A review of the Defendant’s criminal history revealed that the Defendant had a prior conviction for robbery at the age of seventeen and numerous prior convictions for drug offenses. In particular, on May 19, 2000, the Defendant plead guilty to Robbery in the Third Degree in New York State court in connection with an act of robbery that involved the display of a firearm.

At this point, the parties’ version of events diverge to a degree. Accordingly, the Court delineates their respective versions.

A. The Government’s Account of the Reverse Sting Operation

As the Government concedes, it subsequently orchestrated a “reverse sting” drug operation aimed at the Defendant.

Of relevance here, the Government contends as follows:

The Defendant discussed participating in a robbery and recruiting at least one other individual to participate in the robbery. The Government also contends that the Defendant expressed his intention to possess a firearm during the robbery and ensure that the other individual possessed a firearm as well. The Defendant further discussed his intention to bring duct tape and zip ties to the robbery site to restrain the intended victims. The Defendant and the confidential informant also discussed how they would divide the narcotics and cash obtained during the robbery. The FBI recorded the conversation with audio and video recording equipment.

On May 27, 2012, the confidential informant contacted the Defendant by sending a text message to the Defendant’s mobile phone. The confidential informant inquired whether the Defendant was still “in” for the robbery later that week. The Defendant responded, “Hell yea, u gotta give me the address so I can scope the place out.”

On May 30, 2012, the Defendant contacted the confidential informant and reported that he had secured participation in the robbery of an additional individual, a co-conspirator, and that the co-conspirator desired to meet the confidential informant. Later that day, the Defendant, the co-conspirator, and the confidential informant meet near the Tánger Outlets in Deer Park, New York, and discussed the planned robbery. All three discussed the logistics of carrying out the robbery, which contemplated the Defendant and the co-conspirator forcibly entering the narcotics trafficker’s residence after the confidential informant transported them to the location. The three men also discussed how they would divide up the narcotics and cash obtained during the robbery and agreed that the robbery would be conducted the following day. The FBI surveilled and recorded this meeting with audio and video recording equipment.

*428B. The Defendant’s Account of the Reverse Sting Operation

Of relevance here, the Defendant frames the reverse sting operation as follows:

The FBI sought to enhance the pressure on the Defendant to participate in the home invasion robbery by having the confidential informant tell him that the narcotics traffickers were “white boys” with a substantial amount of drugs and money, approximately $30,000.

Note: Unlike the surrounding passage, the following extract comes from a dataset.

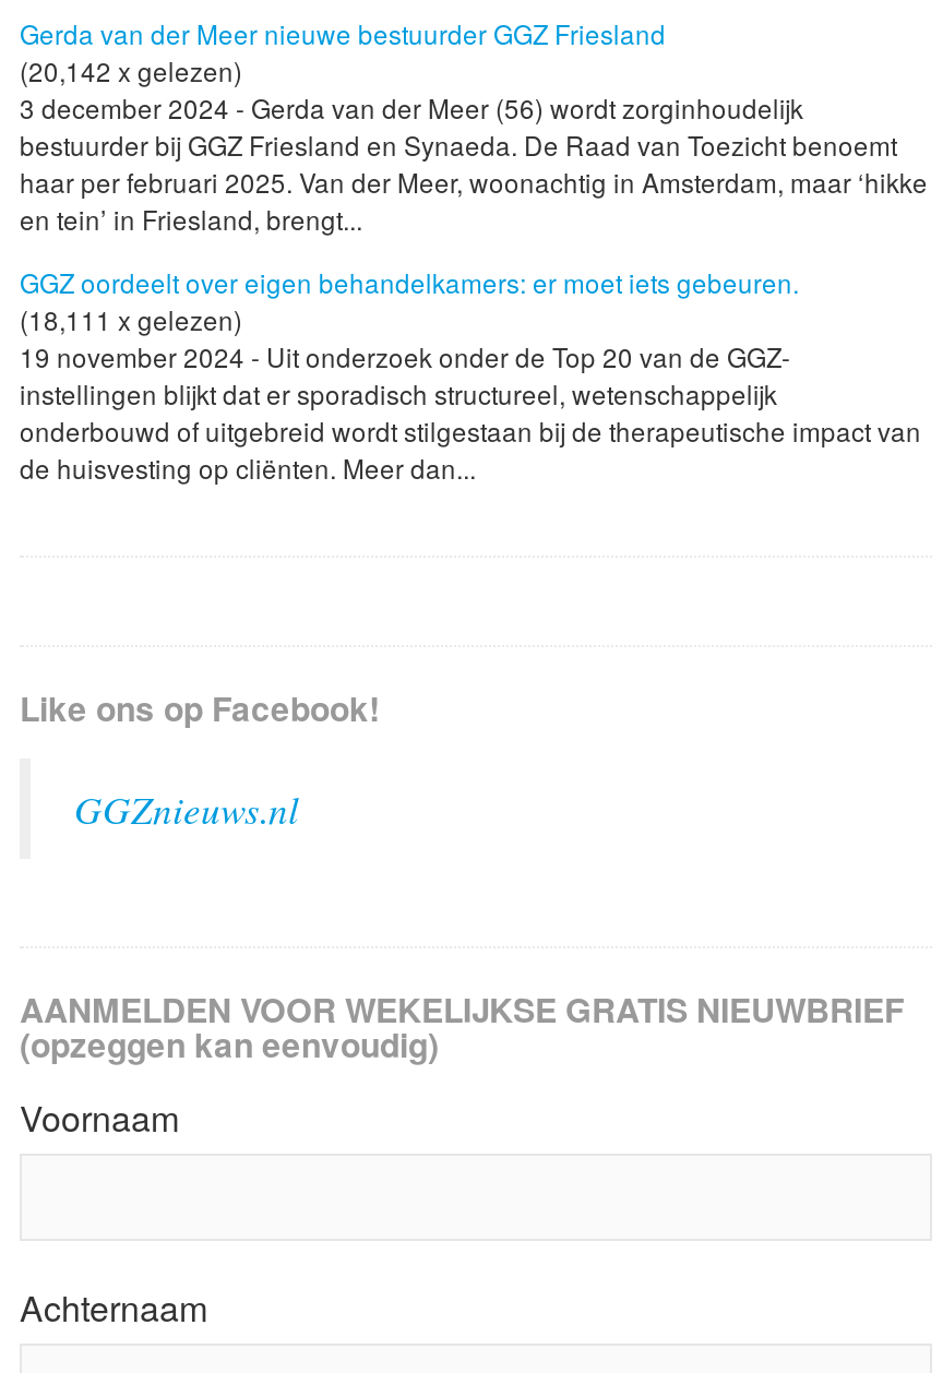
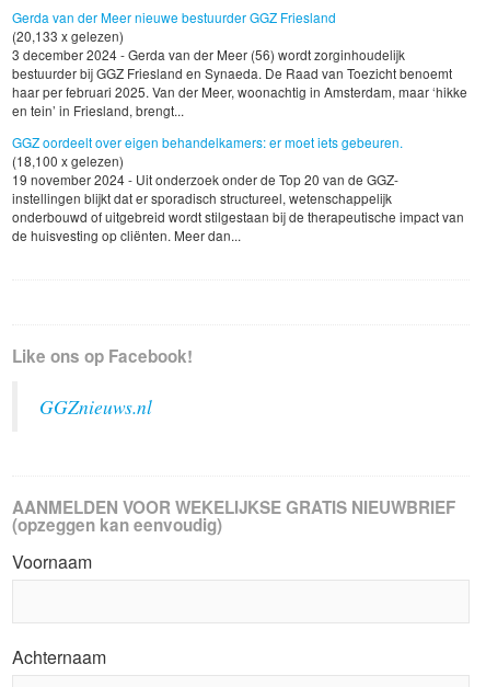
[20,52,242,89] (20,142 x gelezen) -> [12,26,124,45] (20,133 x gelezen)
[20,300,242,337] (18,111 x gelezen) -> [12,151,124,170] (18,100 x gelezen)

The Defendant notes that the FBI directed the confidential informant to instruct the Defendant to bring handguns, and, in one of the recordings, is heard instructing the Defendant “you have to bring burners,” a reference to weapons. Relatedly, the Defendant contends that the FBI instructed the confidential informant to bring another person to assist in the home invasion.

C. The Defendant’s Arrest

Throughout the day of May 31, 2012, the Defendant and the confidential informant engaged in a series of consensually recorded telephone conversations during which the two discussed, in sum and substance, when and where the robbery participants would meet to conduct the crime. At approximately 7:45 p.m., the Defendant, the co-conspirator, and the confidential informant met in the parking lot of an office building in Commack,. New York, which was to serve as a staging point prior to committing the robbery. After a brief discussion between the three men and after the vehicle carrying the Defendant and the co-conspirator began to depart the area, law enforcement officers arrested the Defendant and the co-conspirator.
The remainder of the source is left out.